Giant turtle may be left to rot
Sunday, 26 April 2015
A rare 2.3 metre-long turtle that washed ashore in Marlborough's Pelorus Sound may be left to rot if transport cannot be arranged.
Department of Conservation Top of the South acting conservation services director Roy Grose said he was unable to organise a specialised boat to pick up the leatherback turtle from Te Kopi Bay because of stormy weather and the long weekend.
However, if a boat could transport the turtle back to Havelock, Massey University could then organise transport to Palmerston North, where it would be frozen before undergoing a necropsy, or animal autopsy.
'There is no guarantee we will pick it up,' Grose said. 'I am just waiting for a call back from Massey to see if they have worked out something their end, but at this stage we are just trying to determine if we can pick it up … it's quite the challenge.'
'If we don't we will tow it to an isolated beach and let nature take its course.'
The leatherback turtle was spotted by Te Kopi Bay resident Mark Pengelly from his boat on Saturday.

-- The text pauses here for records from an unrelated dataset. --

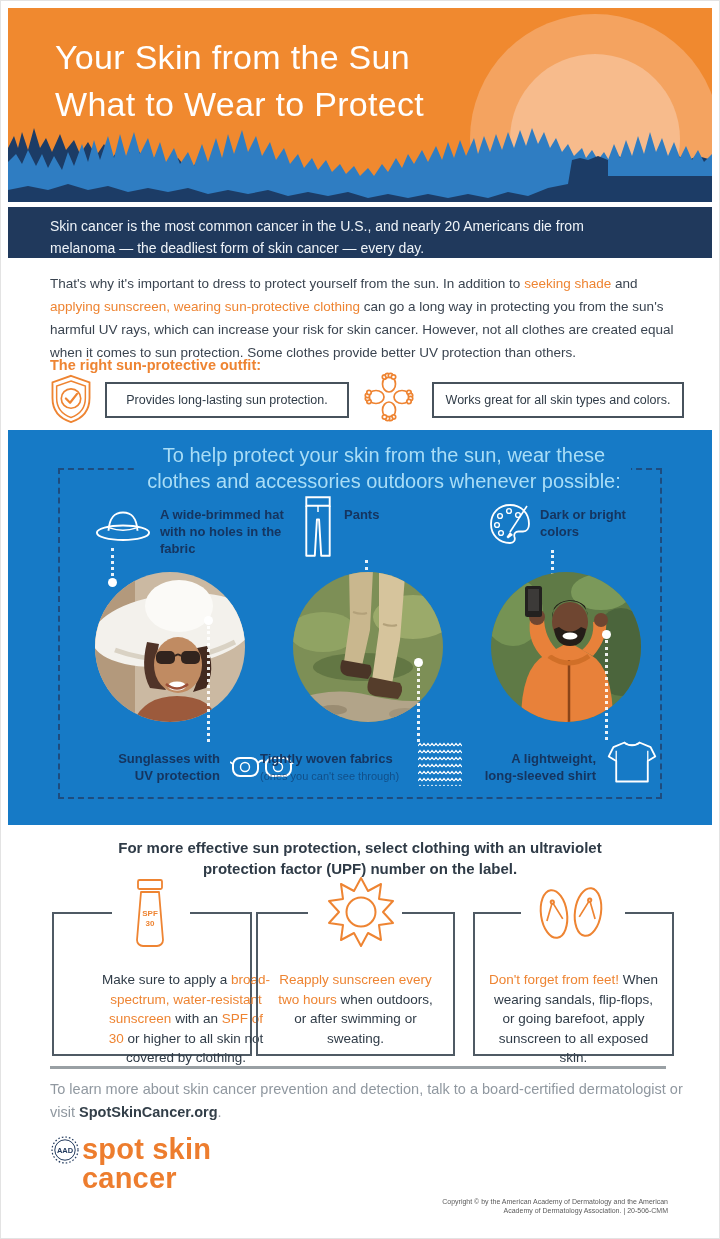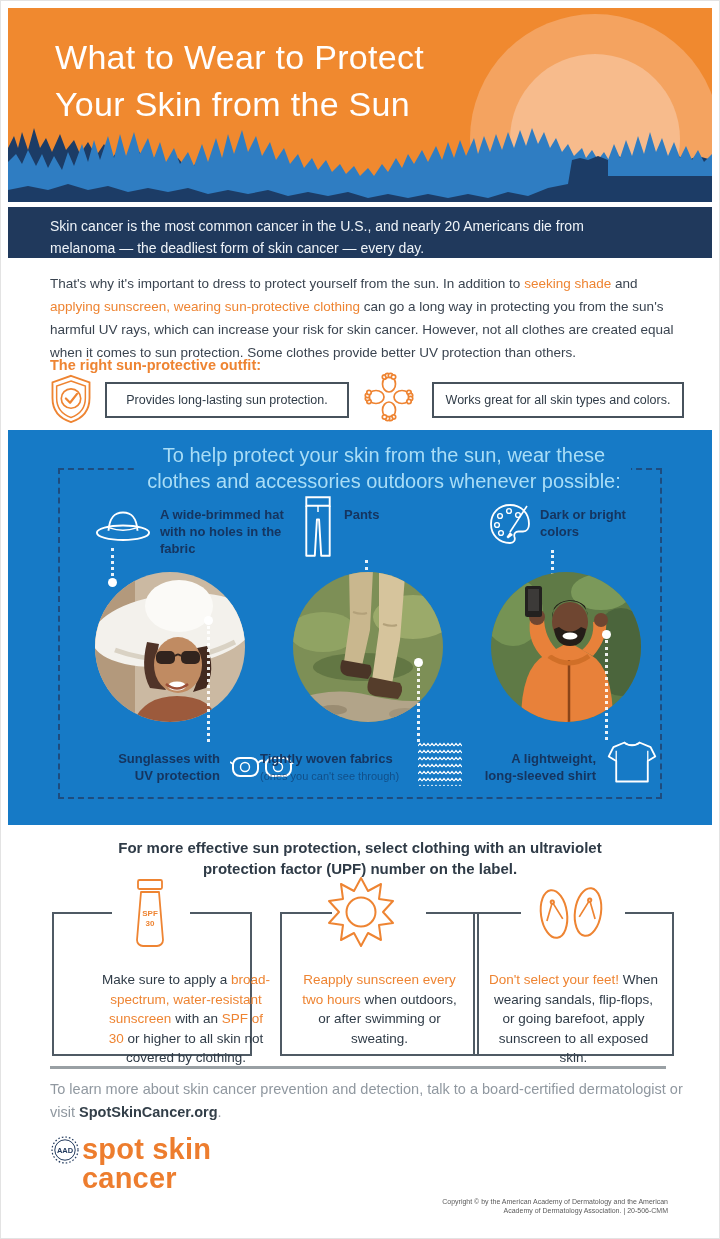"What to Wear to Protect" div { order: before "Your Skin from the Sun" -> after "Your Skin from the Sun" }
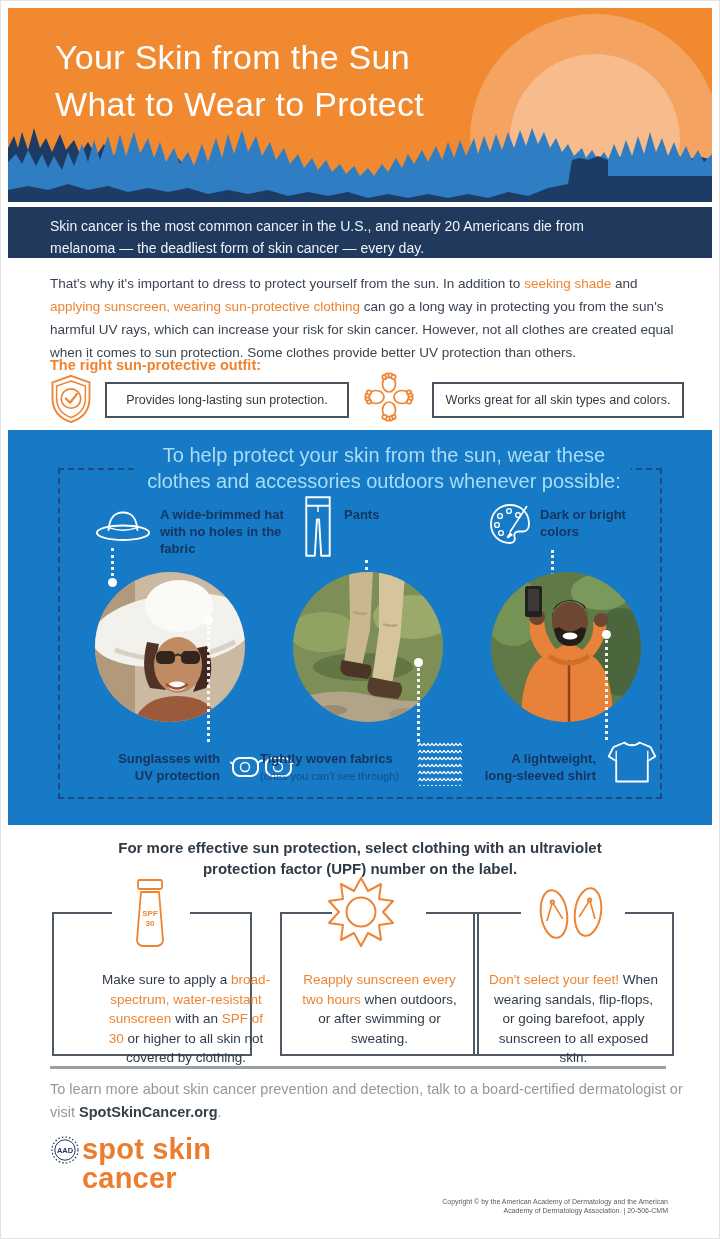"Reapply sunscreen every two hours" div.abs { left: 272px -> 248px }
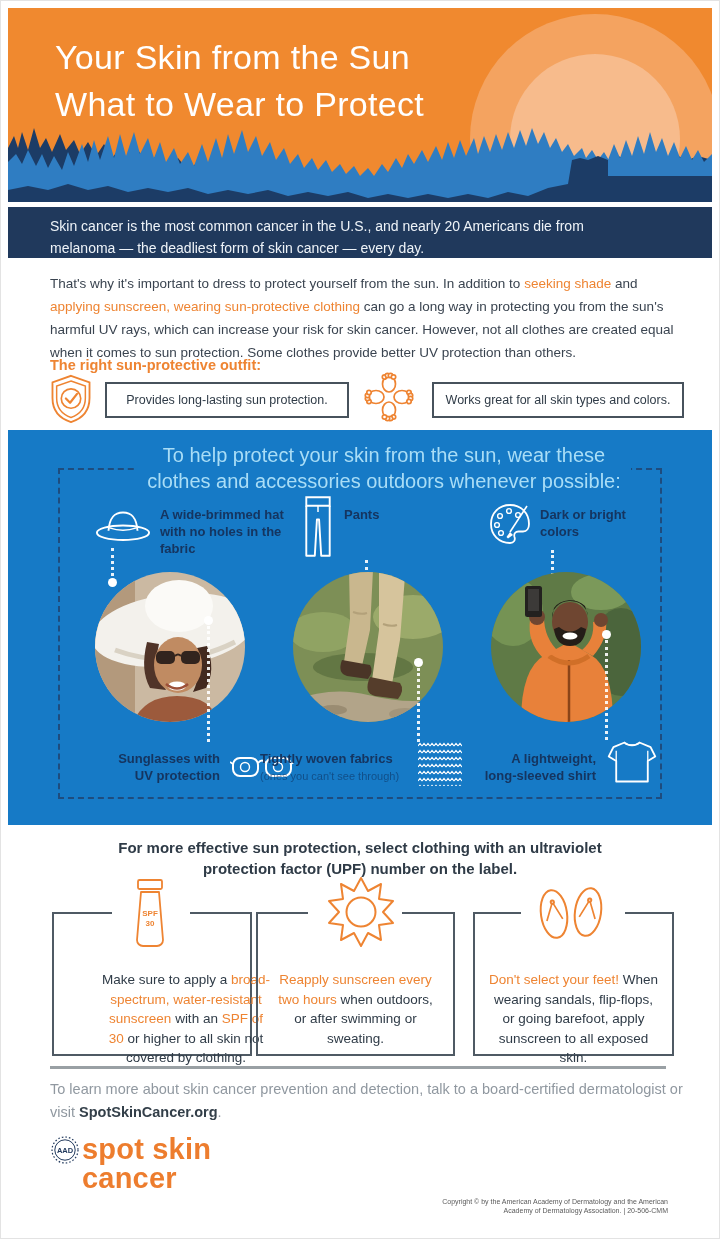"Don't select your feet!" span.hl { text: select your -> forget from }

At first glance Pengelly thought it was a mussel buoy.
'As I approached it on the boat I saw that it was some sort of sea creature. Then when I got close enough I saw it was a giant turtle.
'It's a shame it is dead because it's quite a big creature.'
Leatherbacks are endangered species, the largest sea turtles and one of the world's largest reptiles. Adult leatherbacks can weigh between 360 kilograms to 450kg, although some have been reported as large as 900kg.
They get their name because, instead of a shell, their backs are covered with a leathery, oily tissue.
Pengelly, who had been living 'on and off' in Te Kopi Bay for the past 10 years, said he had never seen one in the bay before.
'I've never seen something this big. We've had dolphin wash up before and we get orca come into the area reasonably often, but nothing like this.'
After contacting DOC, Pengelly pulled it ashore to keep it safe until it was picked up, he said.
Grose hoped they could pick it up and send it to Massey University, but if they could not organise transport they would just take measurements and vital statistics, he said.
Grose said he was unsure of the population of leatherback turtles in the Marlborough Sounds, but it was quite rare to see one.
'It's highly unlikely to see them because they tend to be in warmer water. It's pretty rare to see them this far south.'
The last leatherback to wash ashore in Marlborough was 10 years ago in Tory Channel, he said.
'That one was in a pretty decayed state.
'We didn't go and pick that one up because it was too far decayed by the time it was reported. This one is bigger and it's fresher.'
Grose guessed it could have come into the Sounds in the Cook Strait current. He estimated it had been dead for about four days.
'We don't really know how it died yet, but sometimes it can be from boat strike, sometimes they die from old age and sometimes they die from marine pollution because they swallow clear plastic bags thinking they are jellyfish and it blocks up their internal systems and they die from starvation.'
Leatherbacks can be found in the tropic and temperate waters of the Atlantic, Pacific, and Indian oceans, as well as the Mediterranean Sea. Adult leatherbacks also travel as far north as Canada and Norway and as far south as New Zealand and South America.
They are designated as endangered under the US Endangered Species Act and the Pacific population is declining at an alarming rate.